Еще «при жизни» Козьма Прутков был чрезвычайно популярен. О нем писали Чернышевский, Добролюбов и многие другие критики. Его имя неоднократно с восхи­щением упоминал в своих произведениях Достоевский. Салтыков-Щедрин любил цитировать Пруткова, создавать афоризмы в его духе. Он непременен в письмах Герцена, Тургенева, Гончарова...

Козьма Прутков не совсем обыкновенный пародист. Он «совмещал» в себе множество поэтов, включая и са­мых знаменитых, целые литературные направления. Он славился умением довести все до абсурда, а потом одним махом поставить все на свои места, призвав на помощь здравый смысл. Но Прутков не появился на голом месте.

Пушкин был блестящим полемистом. Он любил острое слово. Он учил в споре стилизовать, пародировать слог литературного соперника. Как-то он заметил: «Сей род шуток требует редкой гибкости слога; хороший пародист обладает всеми слогами».

Еще при Пушкине витийствовал в своей «Библиотеке для чтения» Осип Сенковский. Его Барона Брамбеуса тог­дашняя читающая публика была склонна воспринимать как живого, реально существующего литератора. Тогда Надеждин публиковал в «Вестнике Европы» свои фелье­тоны, надев маску «эксстудента» Никодима Аристархо­вича Надоумко, критикуя романтизм, на смену которому уже шла «натуральная школа».

О времени, предшествовавшем появлению Козьмы Пруткова, Тургенев вспоминал:

«...Явилась целая фаланга людей, бесспорно дарови­тых, но на даровитости которых лежал отпечаток рито­рики, внешности, соответствующей той великой, но чисто внешней силе, которой они служили отголоском. Люди эти явились и в поэзии, и в живописи, и в журналистике, даже на театральной сцене... Что было шума и грома!»

Он называет имена этой «ложно величавой школы» — Марлинского, Кукольника, Загоскина, Каратыгина, Бене­диктова...

На хладных людей я вулканом дохну, Кипящею лавой нахлыну...

Эти бенедиктовские стихи воспринимаются как водо­раздел между романтизмом Пушкина и нелепостями Козь­мы Пруткова.
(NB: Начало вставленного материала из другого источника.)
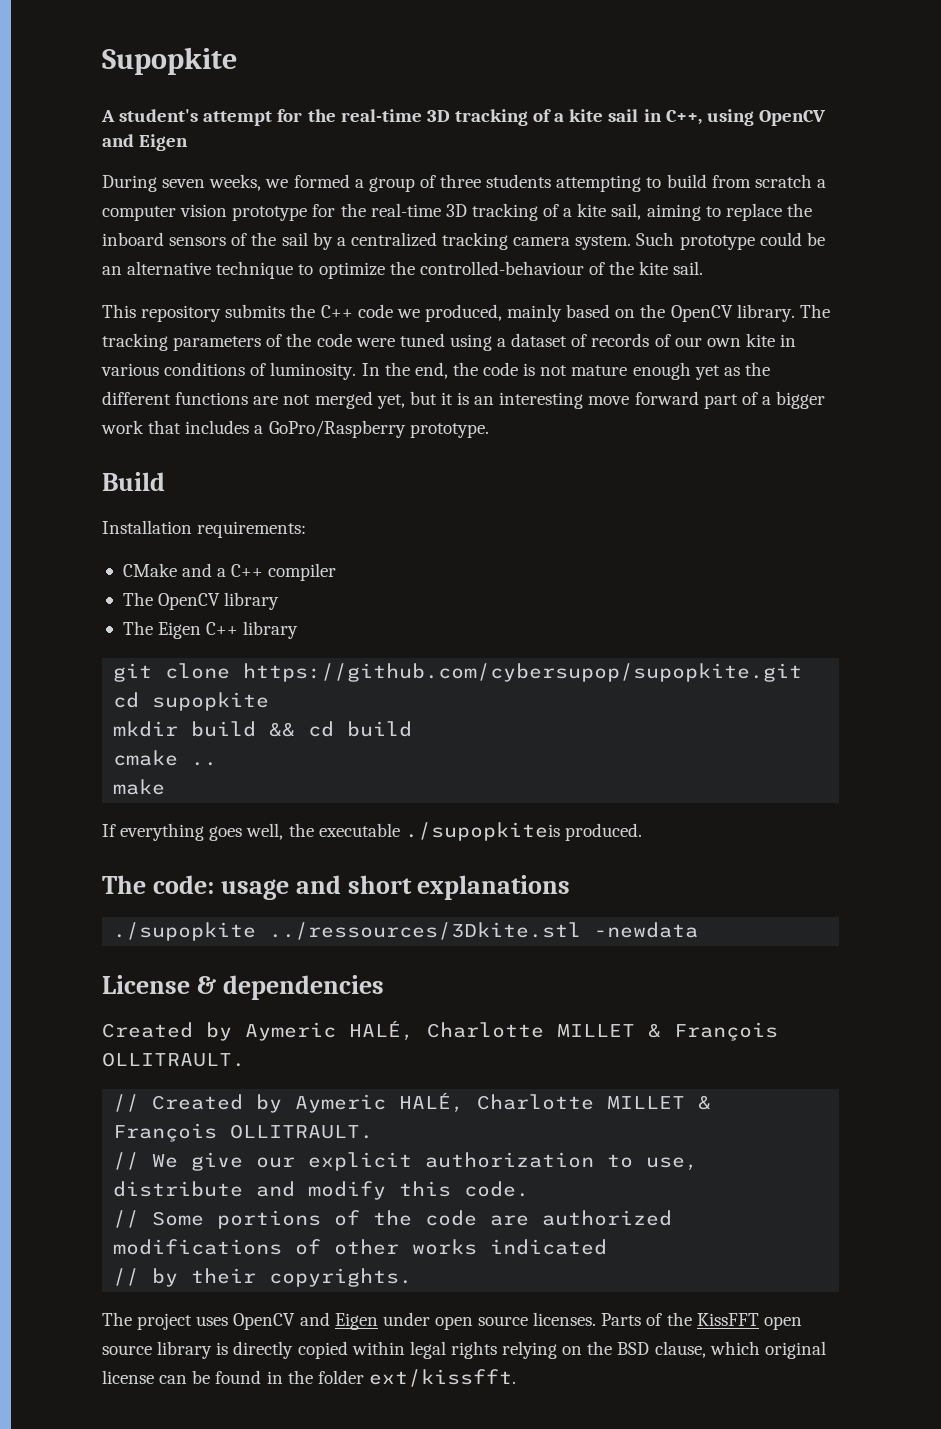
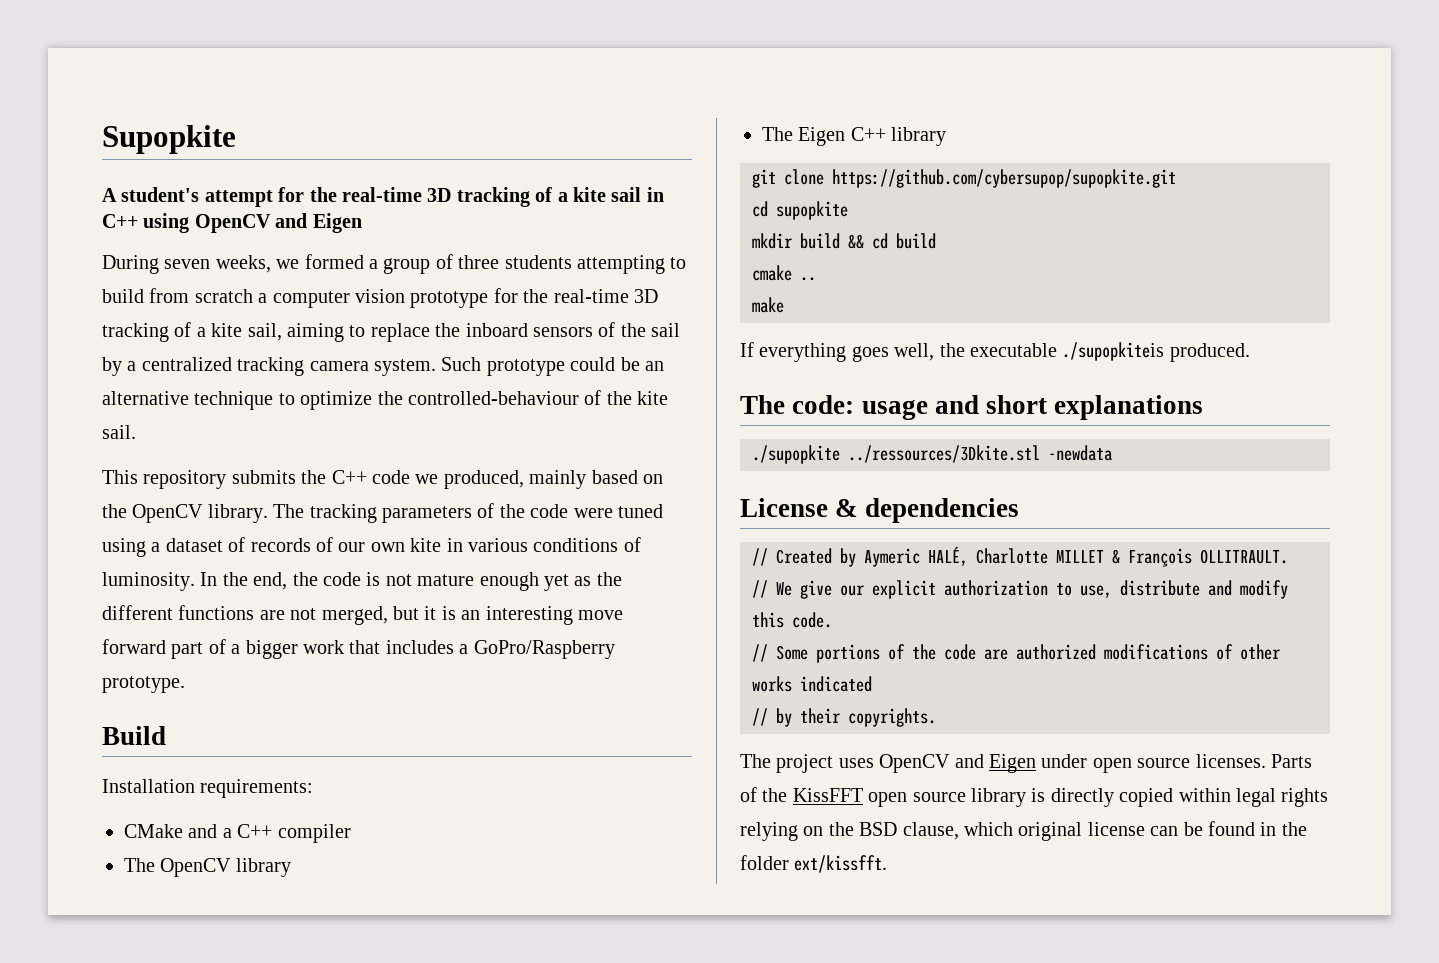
[665,110,702,125] C++, -> [102,214,138,228] C++
[314,391,405,409] merged yet, -> [321,606,388,625] merged,
[102,1020,778,1041] [102,1052,245,1067] // Created by Aymeric HALÉ, Charlotte MILLET & François OLLITRAULT. -> (1019, 510) none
Читая Козьму Пруткова, часто попадаешь впросак — по форме вроде бы одно, по содержанию другое, а порас­кинешь умом, познакомишься поближе со всякими об­стоятельствами его эпохи, и окажется там и третье, и четвертое, и пятое... Вот, казалось бы, дошел до дна, ан нет — не одно дно у произведения достопочтеннейшего Козьмы Петровича, а столько, что и со счету собьешься, и уж не знаешь, то ли смеяться, то ли плакать над несо­вершенством бытия и человеческой натуры, начинаешь думать, что глупость мудра, а мудрость глупа, что ба­нальные истины и в самом деле полны здравого смысла, а литературные изыски при всей их занятости оборачи­ваются недомыслием. Литературное тщеславие рождает парадоксы и выспренности, за которыми кроется все та же банальность, и даже в любом литературном абсурде и безумии есть своя логика.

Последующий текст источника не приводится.